EXERCISE INSTRUCTIONS:
A faithful copy is needed of the lines below from the one with "html: <span>Dissipation and" up to and including the one with "left: 315px ->"; set it down with no pictures and no other lines.

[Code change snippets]

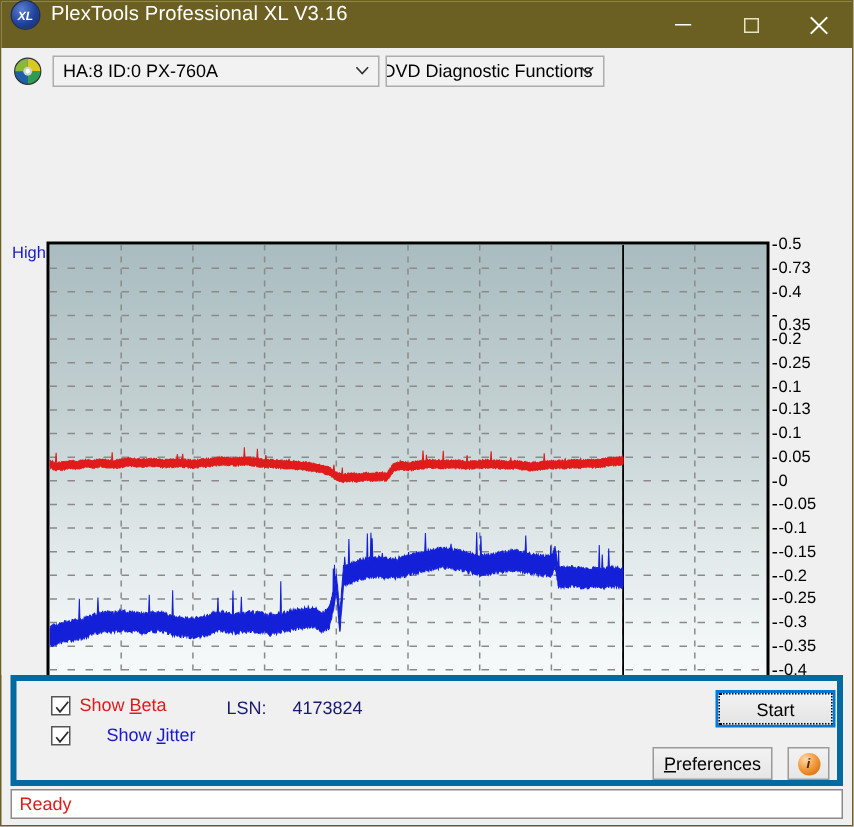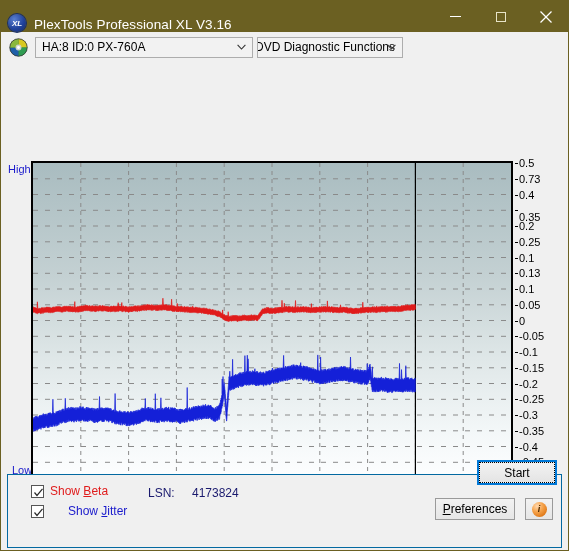"XL" .titlebar { align-items: flex-end -> flex-start }
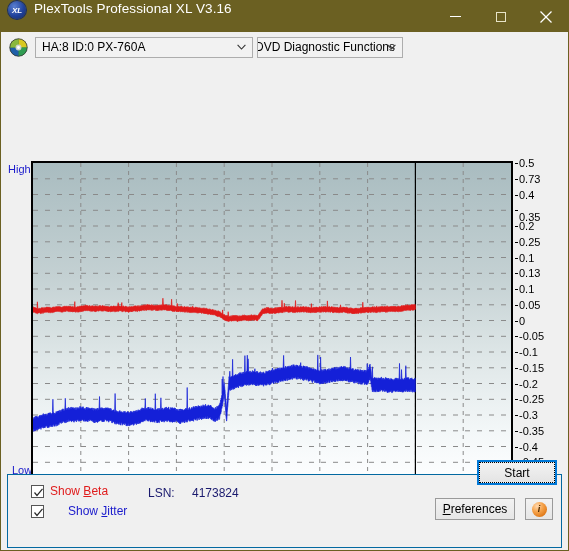"Show Beta" .bottom-panel { border: 1px solid #0369a1 -> 4px solid #0369a1 }
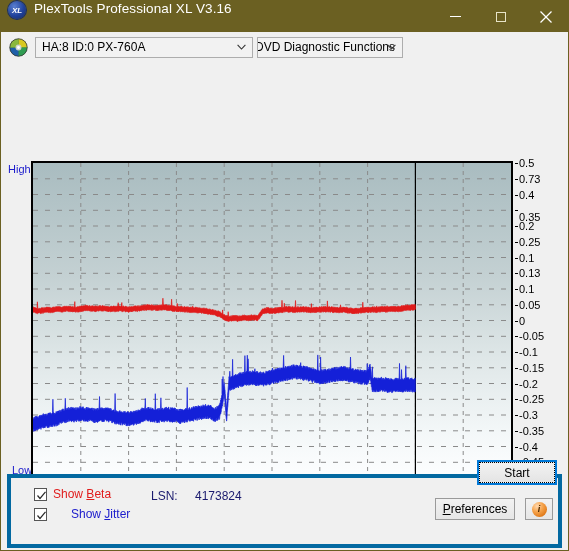"Ready" div.statusbar { html: none -> <div> <span>Ready</span> </div> }
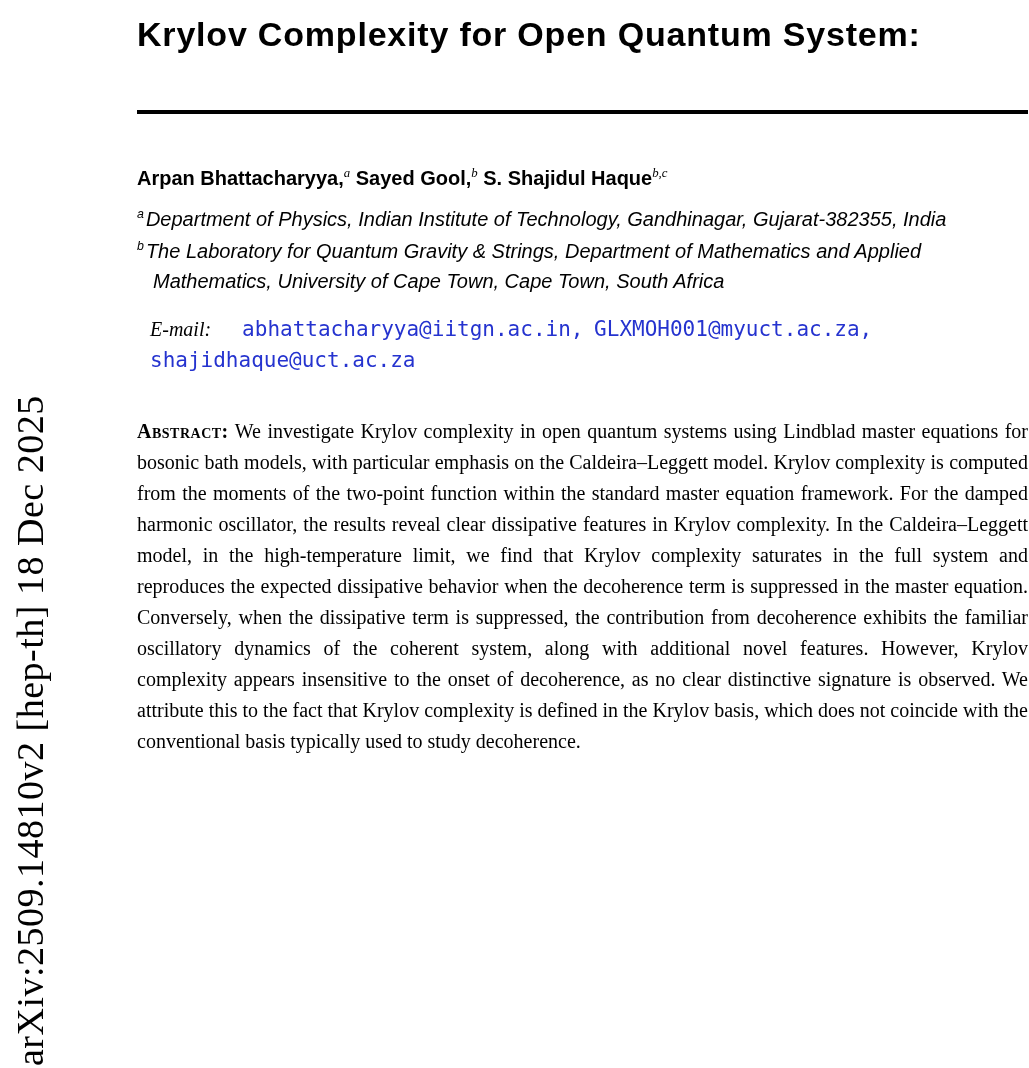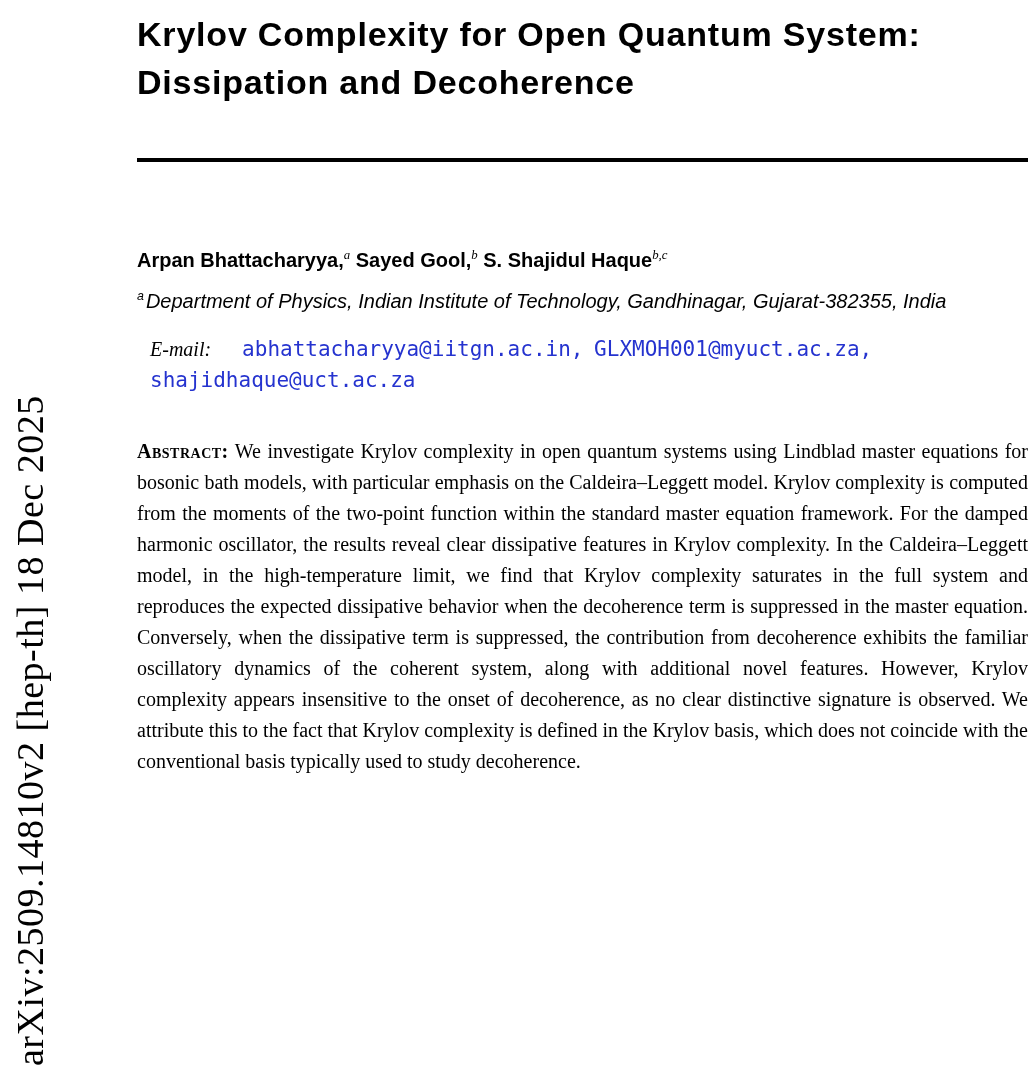"Dissipation and Decoherence" span { html: <span>Dissipation and Decoherence</span> -> none }
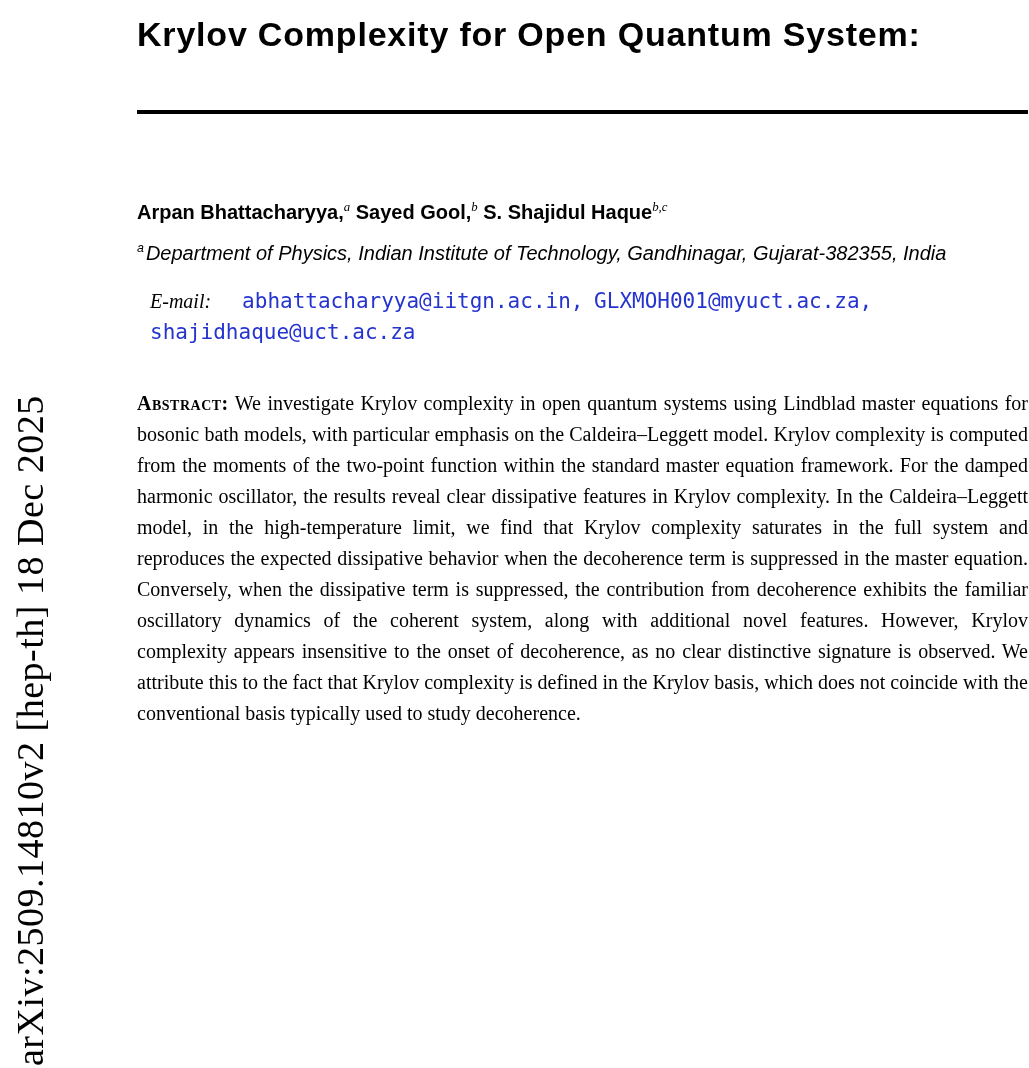"Arpan Bhattacharyya,a Sayed Gool,b S." .authors { margin-top: 85px -> 51px }
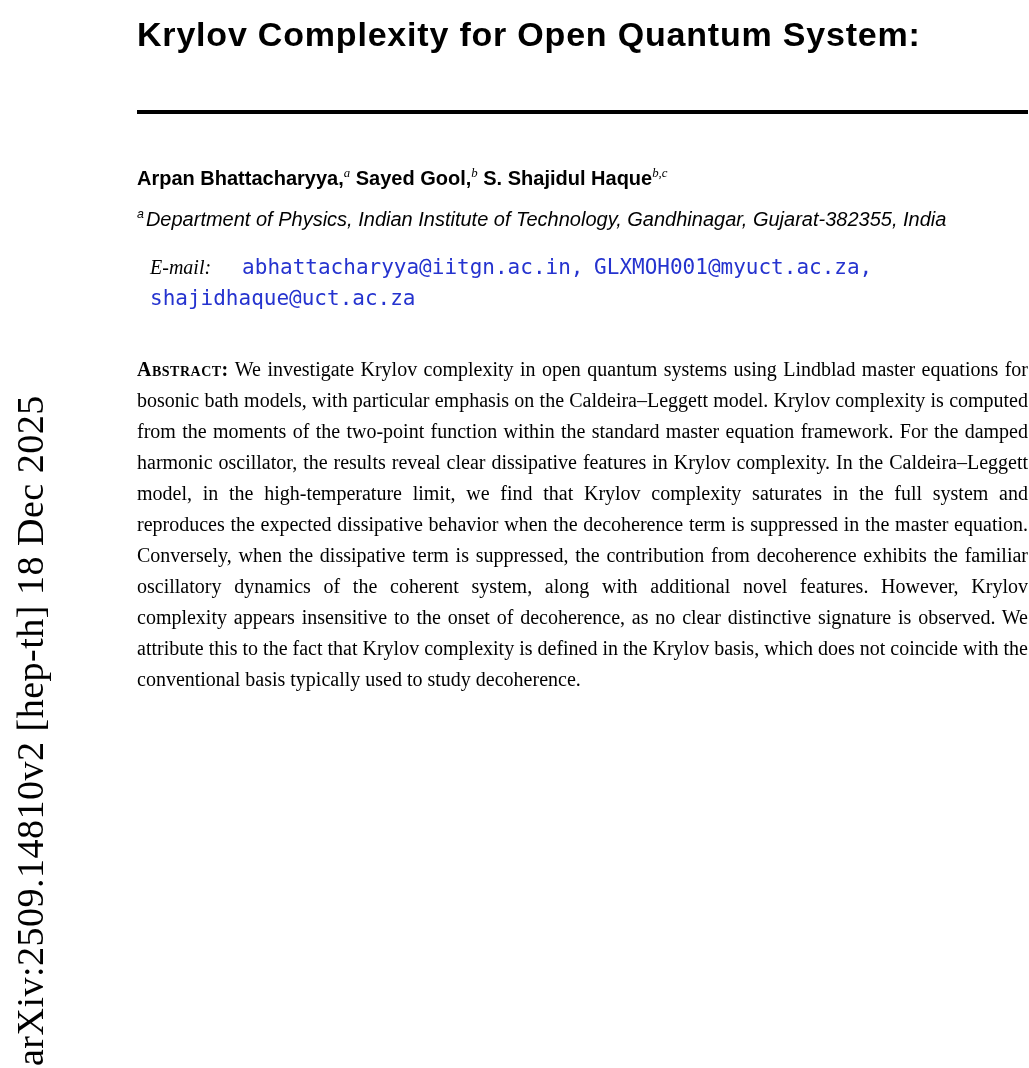"b The Laboratory for Quantum" div.affil { html: none -> <div><sup>b</sup><span>The Laboratory for Quantum Gravity &amp; Strings, Department of Mathematics and Applied Mathematics, University of Cape Town, Cape Town, South Africa</span></div> }
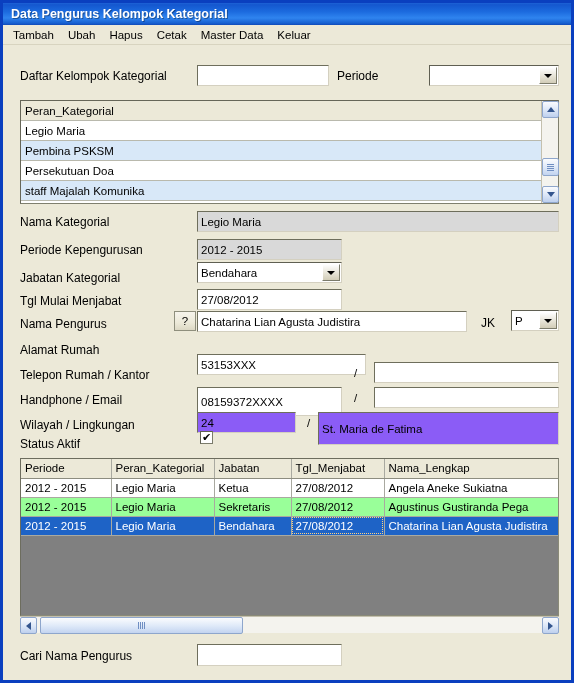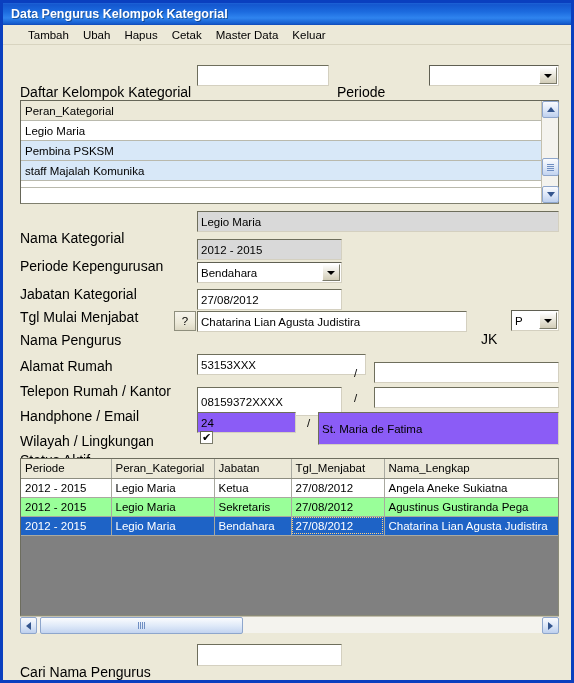"Tambah" .menubar { padding-left: 18px -> 3px }
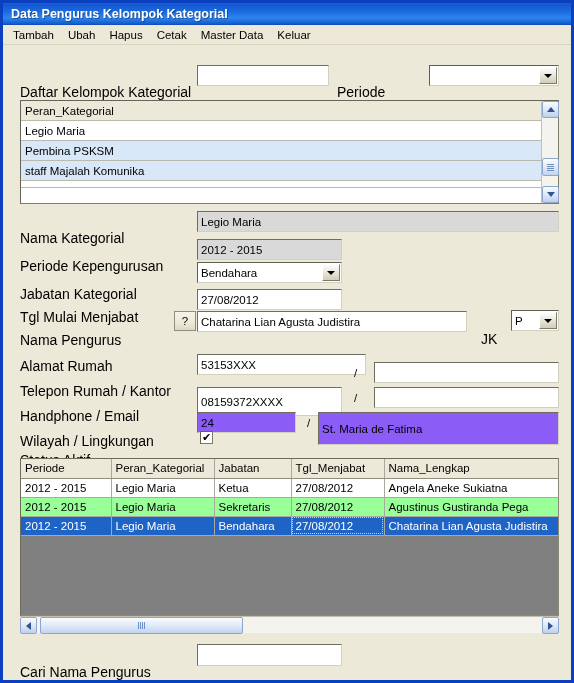"Daftar Kelompok Kategorial" .lbl { font-size: 14px -> 12px; margin-top: 15px -> none }
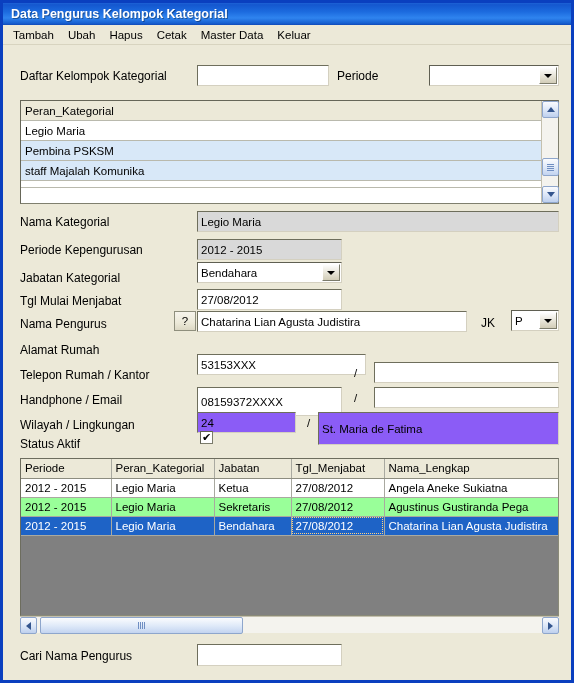"Persekutuan Doa" div.lrow { html: none -> <div>Persekutuan Doa</div> }
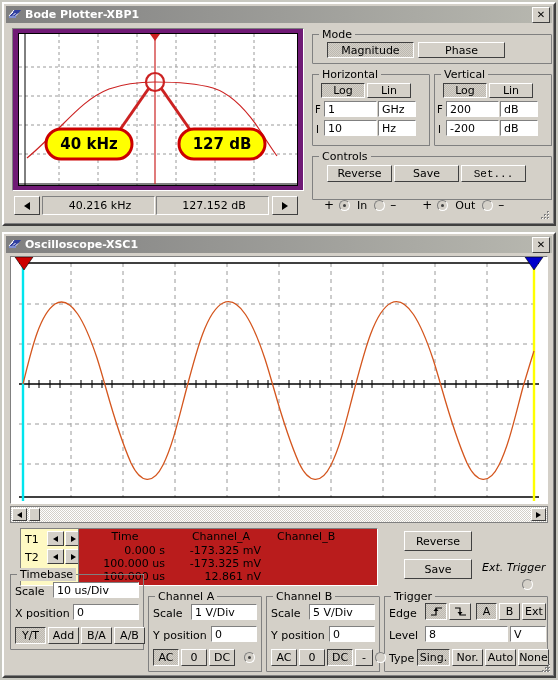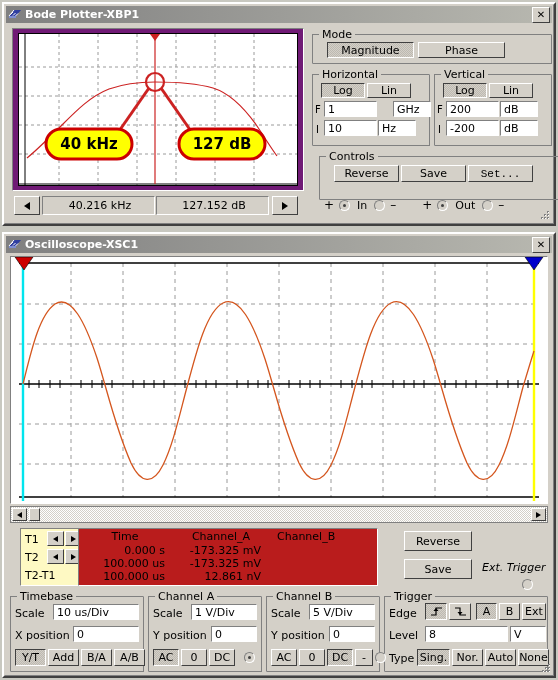"GHz" div.fld { margin-left: 15px -> none }
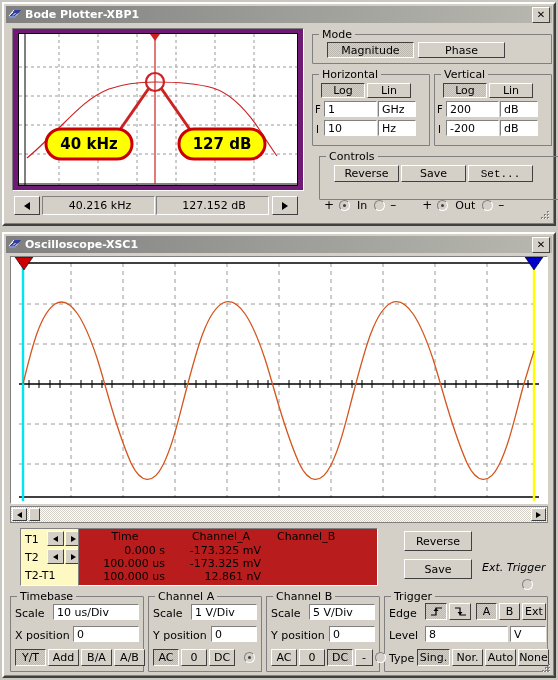"Controls" div.grp { left: 315px -> 308px }
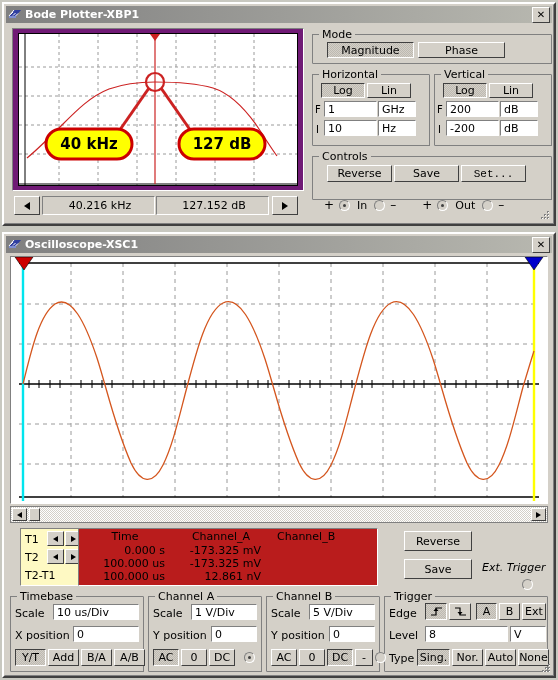"Timebase" div.grp { top: 362px -> 340px }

EXPECTED ANSWER:
"Dissipation and Decoherence" span { html: <span>Dissipation and Decoherence</span> -> none }
"Arpan Bhattacharyya,a Sayed Gool,b S." .authors { margin-top: 85px -> 51px }
"b The Laboratory for Quantum" div.affil { html: none -> <div><sup>b</sup><span>The Laboratory for Quantum Gravity &amp; Strings, Department of Mathematics and Applied Mathematics, University of Cape Town, Cape Town, South Africa</span></div> }
"Tambah" .menubar { padding-left: 18px -> 3px }
"Daftar Kelompok Kategorial" .lbl { font-size: 14px -> 12px; margin-top: 15px -> none }
"Persekutuan Doa" div.lrow { html: none -> <div>Persekutuan Doa</div> }
"GHz" div.fld { margin-left: 15px -> none }
"Controls" div.grp { left: 315px -> 308px }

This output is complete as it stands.